# DirecTV is not being nice



## DBCooper (Aug 15, 2000)

Seems like every time I talk to D* they have an additional nonsensical rule. Both of my DirecTiVos died after seven years, so while I was waiting for a replacement from eBay, I installed an old Hughes receiver that I once used with with my Series 1 stand-alone TiVo. 

When I called back to install the new DTiVo to replace the Hughes receiver, D* wanted a one-year contract! That's ridiculous. After 7 years they want me to sign a contract just to replace my defective purchased box with a different purchased box? That makes zero sense to me. And I'm currently out of work, so I don't need to shut the door on disconnecting D*.

But there are no alternatives where I live. Cable for the same channels costs $109 plus installation. Dish (ugh, no TiVo) is the same price if I give up the military channel, but I have trees blocking anything west of about 110 degrees. I can't even see the D* satellite #2 at 119.

I wonder if reinstalling the old DTiVo even though it doesn't work would also trigger the new contract. If not, maybe I could install the old one and the new one, then delete the old one.


----------



## shibby191 (Dec 24, 2007)

Just talk with another CSR. Activating an owned receiver should not trigger a commitment. The issue though is that there probably isn't a single CSR that remembers let alone knows that there are owned boxes because they've been doing leasing for a few years now and CSRs usually don't last 6-12 months. So you'll need to keep calling until you get one that knows what's up or just ask for the retention dept.


----------



## DBCooper (Aug 15, 2000)

I'll try that. Failing all else, I suppose I could buy a really cheap DTiVo on eBay and swap that drive into my unit. That looks cheaper than the new drive prices at Weaknees.


----------



## John T Smith (Jun 17, 2004)

Any used DTivo you buy is likely going to have a drive that won't last long... if it even works

If either of your old drives will still spin up, and you have a computer with two USB ports and can find/borrow external adapters, you can use http://mfslive.org/winmfs/ to clone your old drive to a new drive

I did that with several 80Gig drives... and "grew" them into 320Gig during the process


----------



## MikeAndrews (Jan 17, 2002)

shibby191 said:


> Just talk with another CSR. Activating an owned receiver should not trigger a commitment. The issue though is that there probably isn't a single CSR that remembers let alone knows that there are owned boxes because they've been doing leasing for a few years now and CSRs usually don't last 6-12 months. So you'll need to keep calling until you get one that knows what's up or just ask for the retention dept.

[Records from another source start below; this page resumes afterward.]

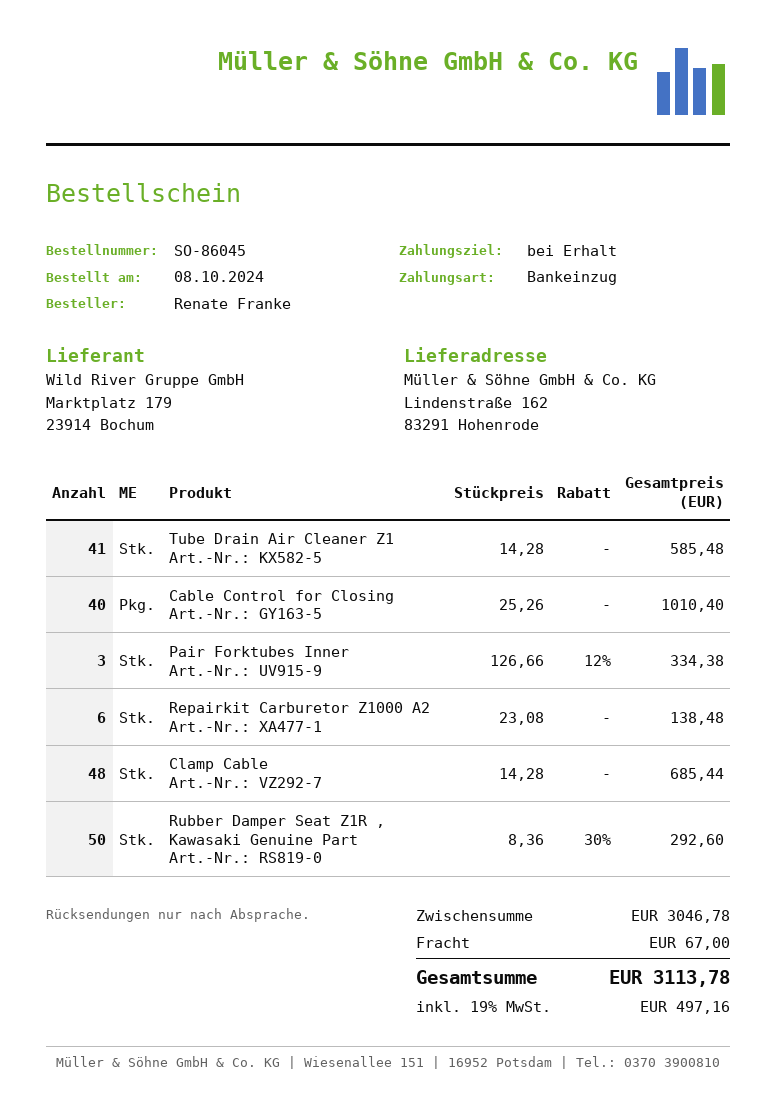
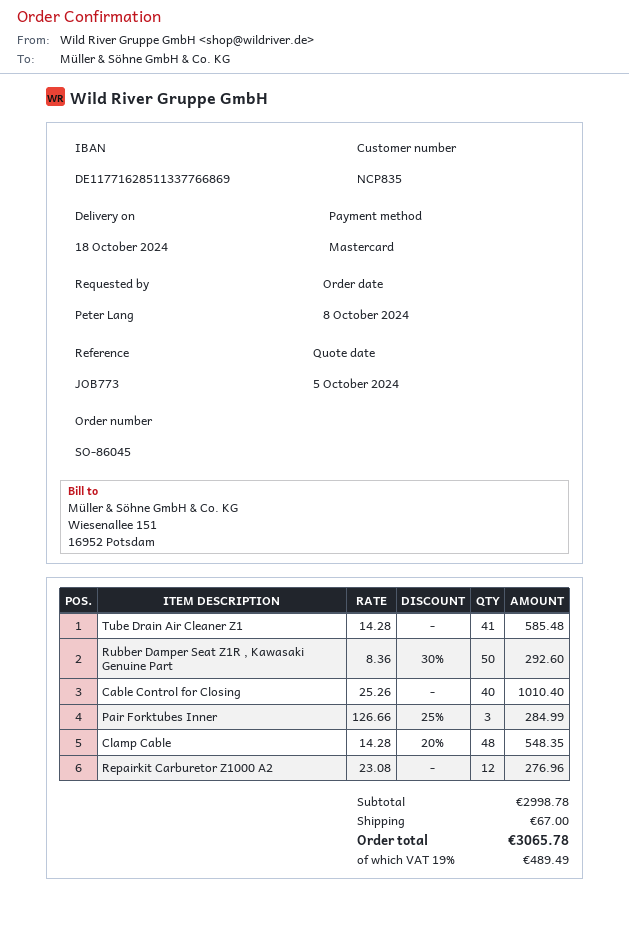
ordered by: Renate Franke -> Peter Lang
payment method: direct debit -> Mastercard
Pair Forktubes Inner: 3 x 126.66 - 12% = 334.38 -> 3 x 126.66 - 25% = 284.99
Repairkit Carburetor Z1000 A2: 6 x 23.08 = 138.48 -> 12 x 23.08 = 276.96
Clamp Cable: 48 x 14.28 = 685.44 -> 48 x 14.28 - 20% = 548.35
subtotal: 3046.78 -> 2998.78
tax: 19% = 497.16 -> 19% = 489.49
total: 3113.78 -> 3065.78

BS! Signing me up for a commitment without telling me for activating on owned DTIvo is why I dumped DirecTV, They're lying bastids.

"It's our policy."

It's my policy to not send you another dollar and to cost you every customer I can for the rest of my life.


----------



## litzdog911 (Oct 18, 2002)

netringer said:


> BS! Signing me up for a commitment without telling me for activating on owned DTIvo is why I dumped DirecTV, They're lying bastids.
> 
> "It's our policy."
> 
> It's my policy to not send you another dollar and to cost you every customer I can for the rest of my life.


Some CSR's just don't know any better. It's NOT "the policy".


----------



## DBCooper (Aug 15, 2000)

Retention solved most of the problems. They recoded the TiVo as purchased and that allowed him to remove the $10 HD charge. Meanwhile we did establish that there do not appear to be any MPEG2 HD channels available to me. He also waived the DVR charge for 12 months, so that gives me some breathing room. If they can get that $&#37;#% new HD TiVo out, maybe by that time we will have a better solution.

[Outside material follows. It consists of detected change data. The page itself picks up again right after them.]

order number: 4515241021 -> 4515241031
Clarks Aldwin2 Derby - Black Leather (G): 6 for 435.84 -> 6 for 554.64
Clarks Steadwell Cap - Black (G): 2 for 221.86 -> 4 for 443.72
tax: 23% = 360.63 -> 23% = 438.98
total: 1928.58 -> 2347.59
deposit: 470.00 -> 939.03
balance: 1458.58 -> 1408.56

This guy was fairly knowledgeable, but seemed to think that D* had split the blanket with TiVo. I convinced him to read their web site and he agreed that he was mistaken. But he had heard nothing about the conference call this week.

One new problem has arisen. Setup is demanding that I make a phone call. I doubt that I can do that because I use Vonage. I don't recall that being a problem with my SD DirecTiVos and I know it wasn't required for their schedule updates. Maybe they want to do a software update?


----------



## litzdog911 (Oct 18, 2002)

DBCooper said:


> ...
> 
> One new problem has arisen. Setup is demanding that I make a phone call. I doubt that I can do that because I use Vonage. I don't recall that being a problem with my SD DirecTiVos and I know it wasn't required for their schedule updates. Maybe they want to do a software update?

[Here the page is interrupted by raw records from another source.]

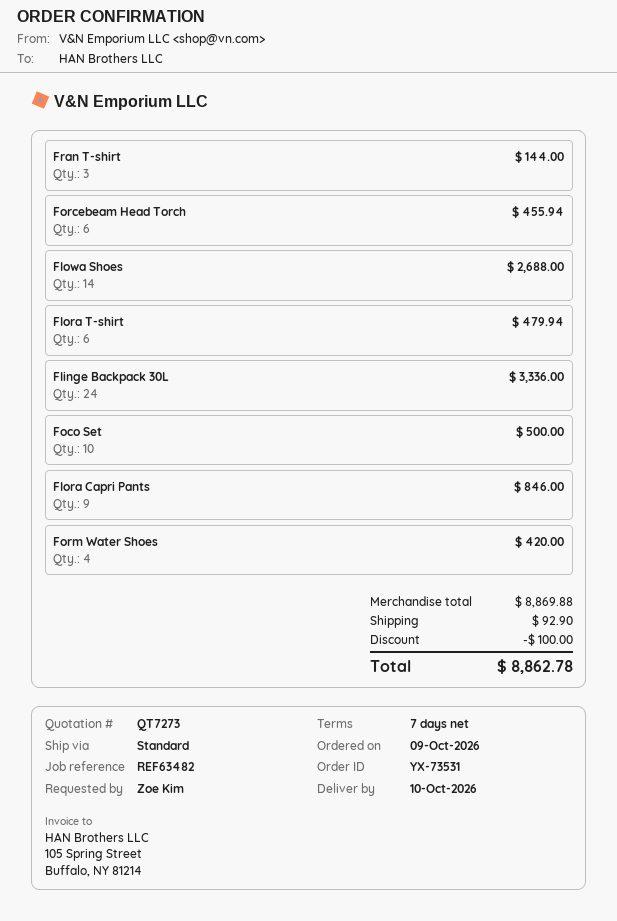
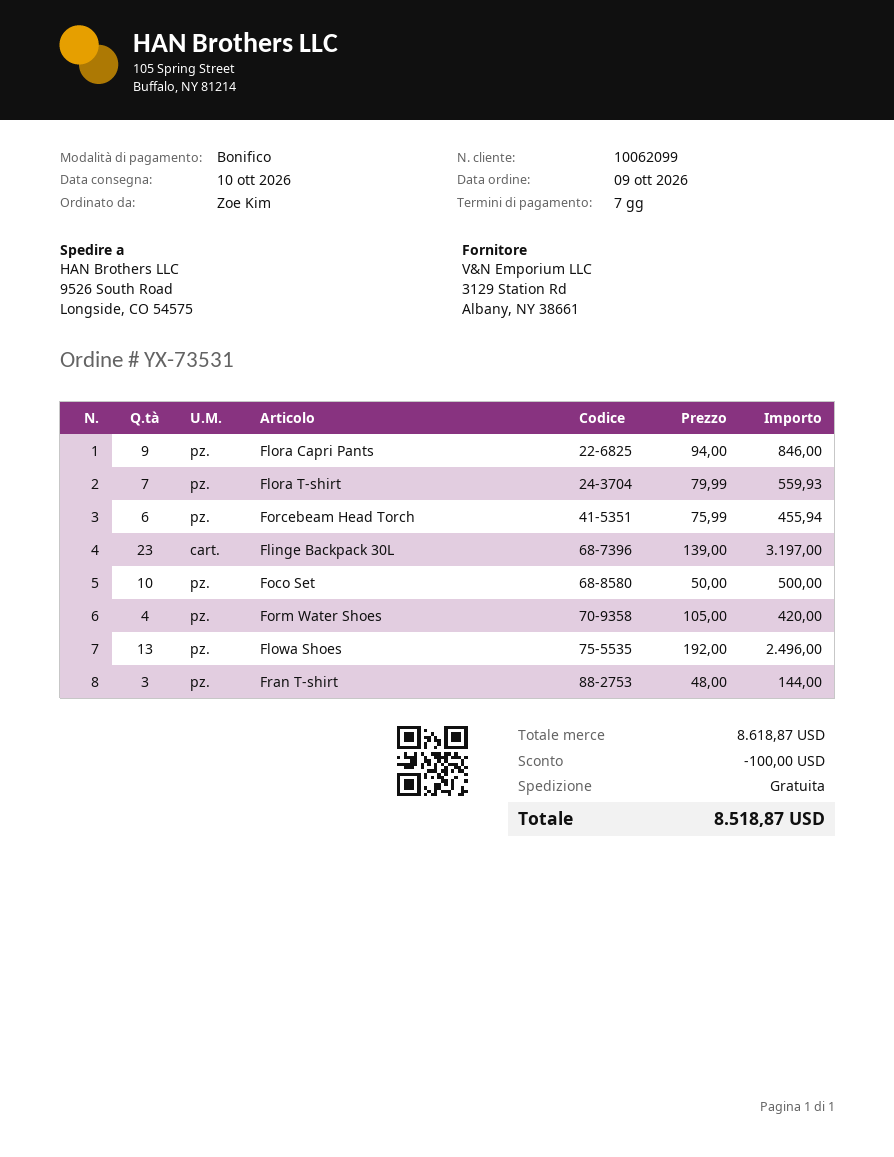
Flowa Shoes: 14 for 2688.00 -> 13 for 2496.00
Flora T-shirt: 6 for 479.94 -> 7 for 559.93
Flinge Backpack 30L: 24 for 3336.00 -> 23 for 3197.00
subtotal: 8869.88 -> 8618.87
shipping: 92.90 -> 0.00
total: 8862.78 -> 8518.87

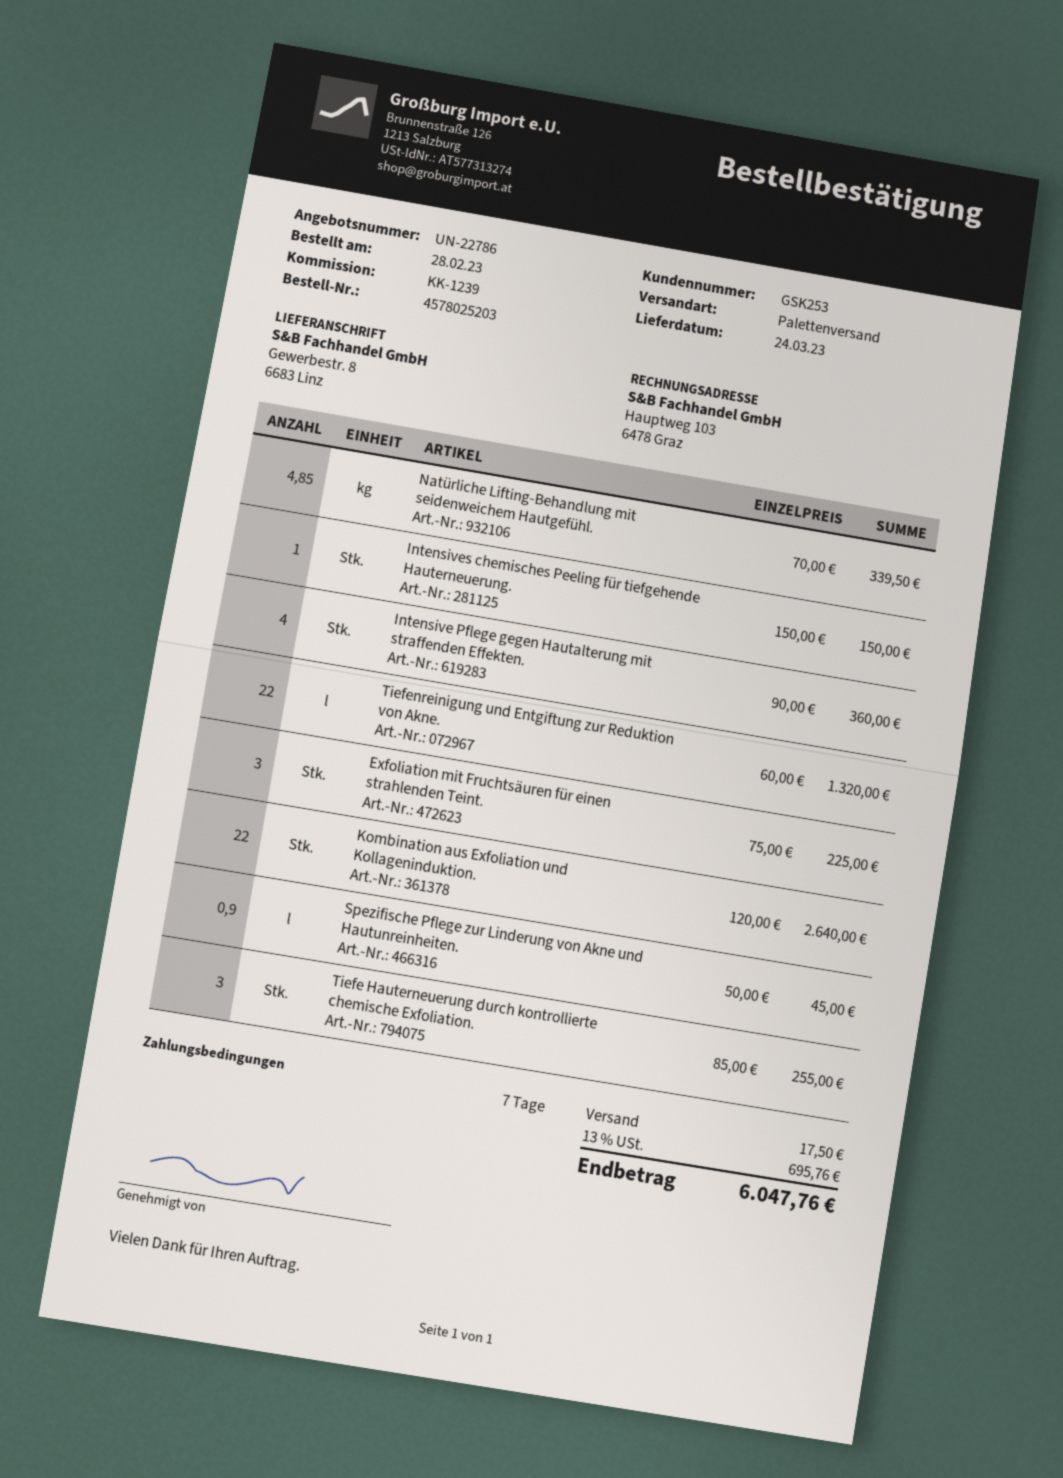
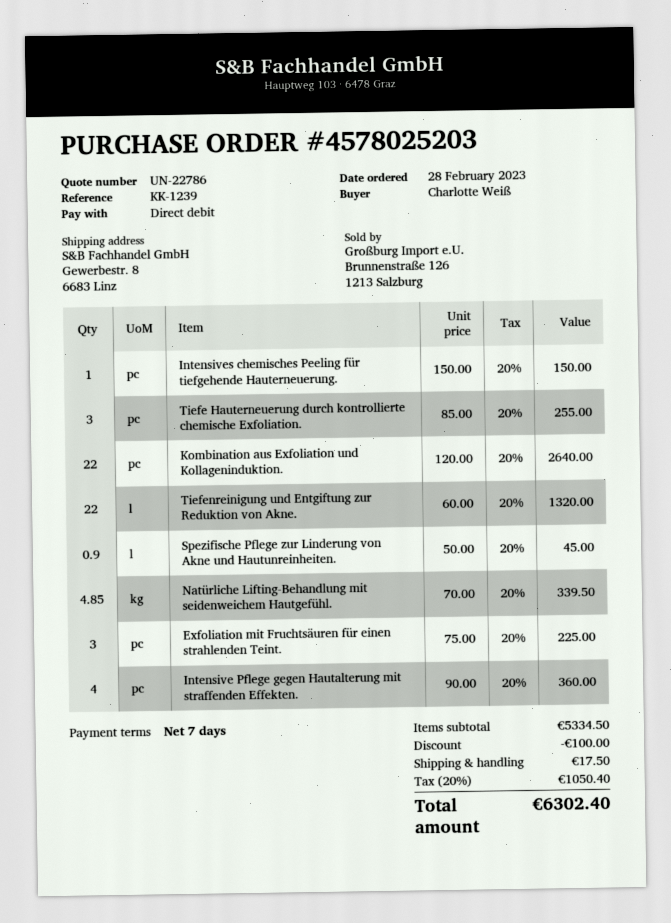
discount: none -> 100.00
tax: 13% = 695.76 -> 20% = 1050.40
total: 6047.76 -> 6302.40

Tivos have always required a phone call as part of the initial Guided Setup. If you don't have a working phone line, you can perform most of the Guided Setup from a friend or neighbor's house using their phone line. No satellite connection is required for most of the setup.


----------



## samo (Oct 7, 1999)

netringer said:


> BS! Signing me up for a commitment without telling me for activating on owned DTIvo is why I dumped DirecTV, They're lying bastids.
> 
> "It's our policy."
> 
> It's my policy to not send you another dollar and to cost you every customer I can for the rest of my life.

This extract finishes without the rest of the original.